Hello!
In the previous episode, we explored how LI.FI is tackling fragmentation in a multichain world. This time, we zoom out and ask what happens when crypto’s favourite derivative meets the $100 trillion traditional futures market?
Robert Shiller published a paper proposing perpetual futures as a way to create derivative markets for illiquid assets like housing back in 1993. The idea sat in academic journals for nearly two decades. Traditional exchanges never picked it up. About two decades later, BitMEX and a group of crypto exchanges turned the perpetuals into an actual product that people could trade.

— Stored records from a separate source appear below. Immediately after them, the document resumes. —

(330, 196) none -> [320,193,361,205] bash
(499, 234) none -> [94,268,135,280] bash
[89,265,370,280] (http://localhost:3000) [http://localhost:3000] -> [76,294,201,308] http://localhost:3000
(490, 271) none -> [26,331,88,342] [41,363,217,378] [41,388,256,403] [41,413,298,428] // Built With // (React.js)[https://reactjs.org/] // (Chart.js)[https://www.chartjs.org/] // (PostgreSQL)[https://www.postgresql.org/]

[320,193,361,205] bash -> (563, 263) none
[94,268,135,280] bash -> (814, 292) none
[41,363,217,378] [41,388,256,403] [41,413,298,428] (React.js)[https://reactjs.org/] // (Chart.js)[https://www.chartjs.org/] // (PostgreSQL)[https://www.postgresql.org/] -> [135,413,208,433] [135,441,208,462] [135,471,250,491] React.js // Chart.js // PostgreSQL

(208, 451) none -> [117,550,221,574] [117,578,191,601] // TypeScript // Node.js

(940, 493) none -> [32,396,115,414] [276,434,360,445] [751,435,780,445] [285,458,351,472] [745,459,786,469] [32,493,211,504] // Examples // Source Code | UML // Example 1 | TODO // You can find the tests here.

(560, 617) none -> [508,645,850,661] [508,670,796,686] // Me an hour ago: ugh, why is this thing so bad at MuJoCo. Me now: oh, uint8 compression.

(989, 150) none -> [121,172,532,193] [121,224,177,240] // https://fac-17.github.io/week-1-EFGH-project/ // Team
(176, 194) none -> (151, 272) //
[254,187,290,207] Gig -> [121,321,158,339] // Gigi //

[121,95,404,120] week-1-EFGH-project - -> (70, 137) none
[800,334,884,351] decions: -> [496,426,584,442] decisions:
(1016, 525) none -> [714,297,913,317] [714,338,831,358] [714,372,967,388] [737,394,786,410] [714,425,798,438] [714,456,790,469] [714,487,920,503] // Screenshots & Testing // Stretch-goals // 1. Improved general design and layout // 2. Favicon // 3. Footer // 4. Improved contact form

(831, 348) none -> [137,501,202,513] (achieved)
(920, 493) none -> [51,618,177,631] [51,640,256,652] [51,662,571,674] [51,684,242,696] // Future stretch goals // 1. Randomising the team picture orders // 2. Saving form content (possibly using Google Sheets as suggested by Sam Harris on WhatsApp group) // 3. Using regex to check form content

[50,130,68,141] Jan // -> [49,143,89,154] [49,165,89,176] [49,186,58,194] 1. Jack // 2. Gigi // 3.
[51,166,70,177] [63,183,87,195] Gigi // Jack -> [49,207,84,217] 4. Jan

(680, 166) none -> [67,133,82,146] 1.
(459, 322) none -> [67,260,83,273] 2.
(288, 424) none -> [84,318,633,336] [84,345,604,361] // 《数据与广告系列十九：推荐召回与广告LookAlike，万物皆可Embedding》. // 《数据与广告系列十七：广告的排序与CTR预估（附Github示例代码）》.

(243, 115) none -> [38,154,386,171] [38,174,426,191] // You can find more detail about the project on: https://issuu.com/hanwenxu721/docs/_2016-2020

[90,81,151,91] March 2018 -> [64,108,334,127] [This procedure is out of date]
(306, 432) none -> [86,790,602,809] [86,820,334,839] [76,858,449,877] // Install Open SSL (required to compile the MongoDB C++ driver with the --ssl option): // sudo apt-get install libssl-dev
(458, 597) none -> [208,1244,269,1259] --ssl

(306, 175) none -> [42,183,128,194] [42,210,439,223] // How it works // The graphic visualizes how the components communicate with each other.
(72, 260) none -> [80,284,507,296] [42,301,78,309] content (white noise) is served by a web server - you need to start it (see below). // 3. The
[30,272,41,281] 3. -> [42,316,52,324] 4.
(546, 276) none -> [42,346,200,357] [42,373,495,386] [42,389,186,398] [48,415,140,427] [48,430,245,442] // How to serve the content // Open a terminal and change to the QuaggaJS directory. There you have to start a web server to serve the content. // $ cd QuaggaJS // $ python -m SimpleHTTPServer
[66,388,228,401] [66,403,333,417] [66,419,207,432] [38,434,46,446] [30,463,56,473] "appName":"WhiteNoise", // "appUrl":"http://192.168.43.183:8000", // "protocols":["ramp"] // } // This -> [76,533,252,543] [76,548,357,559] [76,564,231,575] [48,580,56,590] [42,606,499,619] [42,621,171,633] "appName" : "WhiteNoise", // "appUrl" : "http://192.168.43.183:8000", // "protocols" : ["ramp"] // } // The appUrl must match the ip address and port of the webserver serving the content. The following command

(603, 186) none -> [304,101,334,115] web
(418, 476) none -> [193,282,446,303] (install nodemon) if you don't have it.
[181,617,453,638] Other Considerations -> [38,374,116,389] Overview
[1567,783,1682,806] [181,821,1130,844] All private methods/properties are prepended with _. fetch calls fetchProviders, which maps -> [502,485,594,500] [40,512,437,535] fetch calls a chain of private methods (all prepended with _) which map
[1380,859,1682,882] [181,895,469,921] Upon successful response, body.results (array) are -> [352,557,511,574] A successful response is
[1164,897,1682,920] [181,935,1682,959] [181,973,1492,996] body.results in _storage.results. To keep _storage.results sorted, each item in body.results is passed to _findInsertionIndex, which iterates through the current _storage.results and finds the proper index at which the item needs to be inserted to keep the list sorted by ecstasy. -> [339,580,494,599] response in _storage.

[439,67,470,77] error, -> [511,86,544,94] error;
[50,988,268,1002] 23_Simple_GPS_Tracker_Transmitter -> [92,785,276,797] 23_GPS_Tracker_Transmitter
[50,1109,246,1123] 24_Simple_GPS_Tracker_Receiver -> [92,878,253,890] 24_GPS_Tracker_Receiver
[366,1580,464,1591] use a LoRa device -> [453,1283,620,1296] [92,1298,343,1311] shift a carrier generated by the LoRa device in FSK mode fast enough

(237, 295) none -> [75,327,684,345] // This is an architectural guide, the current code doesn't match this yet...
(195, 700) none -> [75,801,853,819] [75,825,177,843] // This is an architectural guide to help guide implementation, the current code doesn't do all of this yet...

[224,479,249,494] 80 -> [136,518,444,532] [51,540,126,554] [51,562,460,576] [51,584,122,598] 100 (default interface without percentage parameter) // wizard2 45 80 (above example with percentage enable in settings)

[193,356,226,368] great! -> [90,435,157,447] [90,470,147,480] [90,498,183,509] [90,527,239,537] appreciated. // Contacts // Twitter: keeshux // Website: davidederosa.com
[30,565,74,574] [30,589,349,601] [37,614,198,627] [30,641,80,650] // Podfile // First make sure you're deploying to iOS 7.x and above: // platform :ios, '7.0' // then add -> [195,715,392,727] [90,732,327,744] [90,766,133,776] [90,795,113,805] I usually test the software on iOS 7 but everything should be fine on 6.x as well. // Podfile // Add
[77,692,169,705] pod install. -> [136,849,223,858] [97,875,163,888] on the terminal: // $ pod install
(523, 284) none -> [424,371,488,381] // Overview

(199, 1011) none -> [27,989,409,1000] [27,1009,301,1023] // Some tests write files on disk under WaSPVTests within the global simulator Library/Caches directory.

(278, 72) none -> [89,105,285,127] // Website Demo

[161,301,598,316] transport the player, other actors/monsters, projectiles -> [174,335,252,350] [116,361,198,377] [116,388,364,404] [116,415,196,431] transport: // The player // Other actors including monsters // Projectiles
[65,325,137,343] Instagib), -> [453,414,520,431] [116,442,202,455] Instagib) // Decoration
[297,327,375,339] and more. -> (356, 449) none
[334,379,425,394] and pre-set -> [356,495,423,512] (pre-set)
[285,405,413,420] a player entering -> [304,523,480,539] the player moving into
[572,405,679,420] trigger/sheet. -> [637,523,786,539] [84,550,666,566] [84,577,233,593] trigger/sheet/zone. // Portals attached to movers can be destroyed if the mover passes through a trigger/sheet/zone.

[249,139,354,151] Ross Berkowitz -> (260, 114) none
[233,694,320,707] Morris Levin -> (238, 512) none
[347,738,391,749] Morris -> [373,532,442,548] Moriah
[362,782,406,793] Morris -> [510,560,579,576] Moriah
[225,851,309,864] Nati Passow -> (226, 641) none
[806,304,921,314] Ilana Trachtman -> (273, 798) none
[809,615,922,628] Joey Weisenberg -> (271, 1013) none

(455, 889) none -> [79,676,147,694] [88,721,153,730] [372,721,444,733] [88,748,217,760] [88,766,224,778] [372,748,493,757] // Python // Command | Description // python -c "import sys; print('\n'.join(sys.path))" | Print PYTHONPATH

It caught on because perpetuals solved real problems. People did not have to bother with monthly rollovers or the logistical overhead of physical deliveries. Funding rates kept prices anchored to spot. Within a few years, perpetuals accounted for over 90% of all crypto derivatives volume. The concept that traditional finance invented became crypto’s signature instrument.
Brett Harrison, founder of Architect and its exchange AX, is running the playbook in reverse. AX is a regulated centralised exchange offering perpetual futures on traditional asset classes: gold, silver, currencies like the Indian rupee and Mexican peso, single stocks like Apple and Tesla, and GPU compute power. The settlement rails are crypto native. Customers can post USDC as collateral and move money in seconds rather than waiting days for a wire to clear.
You might wonder why incumbents like CME never did this themselves. The answer lies in regulation, infrastructure and incentives.
US regulation does not clearly classify perpetuals as futures. They might be swaps, which would restrict retail access entirely. CME’s clearing architecture runs on fixed daily settlement cycles incompatible with continuous funding rate mechanisms. And CME earns substantial revenue from customers rolling expiring futures every month and every quarter. Each roll creates two transactions, and both are charged. Launching a superior product that cannibalises that revenue is a textbook innovator’s dilemma.
Traditional futures still win in specific contexts: regulatory clarity under CFTC oversight, central clearing that eliminates counterparty risk, and predictable costs without ongoing funding payments. $19 billion was lost collectively during the 10/10 liquidation event across crypto markets. A lot of it could have been avoided if the exchanges had safeguards like price bands, circuit breakers, and margin calls rather than automatic liquidations. Traditional finance built these failsafes over decades, and AX incorporates them all.
The bet Harrison is making is that for a very large class of participants, from CFD brokers hedging exposure to crypto native firms branching into equities, perpetuals on crypto rails are simply better. CME alone supports more than $8T in average notional daily volume compared to all of crypto at $250B. The overall futures market is estimated to turn over at least $15T per day, and AX wants a piece of that.
It is clear to me that the whole of finance will meaningfully change in a few years, and crypto rails will play a major role. Traditional assets coming on-chain and traditional finance using crypto rails to cut costs and time will likely be a secular trend going forward.